Questo è un periodo in cui mi capita spesso di leggere libri di azione, gialli, thriller e neri. Forse è un caso e forse no, comunque il genere mi diverte, ma ormai dovreste aver imparato che riesco a digerire bene quasi tutto, con la parziale eccezione del rosa e dei suoi mix, dove riesco ad apprezzare solo poche cose ben selezionate.


Alcune cose curiose sul libro:


la storia inizia in Olanda, ma finisce altrove;
i personaggi, in un certo senso, fanno una staffetta;
si va di male in peggio, ma questo non è strano;
potrebbe secondo me diventare un buon film;
il personaggio migliore, secondo me, è uno dei peggiori.


Non ci avete capito niente? Ottimo, sono qui per raccontarvi la mia lettura e magari invogliarvi, mica per svelare tutto.


Ci ho messo un po’ a leggerlo ma solo perché era un periodo impegnativo e non era nemmeno l’unica lettura che portavo avanti. In realtà, come capita spesso con i gialli, non viene davvero voglia di smettere di leggere una volta che si inizia. Anzi, man mano che si va avanti l’effetto si potenzia. 


Mi sono piaciuti molto alcuni personaggi. Mi è piaciuta la storia. Ho sofferto un po’ per il finale, anzi più che altro per la fine del finale. Ma non posso dirvi perché. 

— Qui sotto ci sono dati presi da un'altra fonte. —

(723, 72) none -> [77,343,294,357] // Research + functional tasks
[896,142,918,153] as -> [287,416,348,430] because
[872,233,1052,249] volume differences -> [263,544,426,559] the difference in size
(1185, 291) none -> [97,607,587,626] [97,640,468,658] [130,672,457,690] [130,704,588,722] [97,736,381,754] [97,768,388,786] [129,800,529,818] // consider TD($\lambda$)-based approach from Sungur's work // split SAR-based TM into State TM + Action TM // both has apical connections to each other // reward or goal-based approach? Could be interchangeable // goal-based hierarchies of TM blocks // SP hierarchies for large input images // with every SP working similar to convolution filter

Mi sono chiesto spesso durante la lettura quanto di vero ci fosse in certe cose. Non tanto nella trama, che ovviamente è opera della fantasia dell’autore, quanto nei luoghi, nei comportamenti. È così che sono i mafiosi? Certo è una domanda stupida, un libro è un libro, non deve per forza aderire alla realtà, ma il fatto che me lo sia chiesto fa capire quanto realistico appaia il racconto.


Se lo leggerete, e se amate il genere ve lo consiglio, capirete cosa intendo. E capirete anche perché mi senta un po’ triste alla fine della lettura. Perché certe cose sarebbe molto meglio se leggendole non si riuscisse a immaginarle vere. E invece…


Detto questo non immaginatevi una lettura noiosa o triste. Mi sono fatto più di qualche risata e di certo non mi sono annoiato.


Dal mio punto di vista particolare di chi oltre a leggere tenta anche di scrivere ho apprezzato i cambi di POV (point of view), molto efficaci; lo stile pulito e senza eccessivi fronzoli, che nel giallo secondo me è un pregio; il passaggio del testimone da un personaggio all’altro.


Concludendo un buon libro, con una tecnica narrativa non priva di qualche spunto originale (cosa rara), personaggi interessanti, buono stile narrativo. Una bella trama che si sviluppa nel corso del romanzo donandoci qualche sorpresa.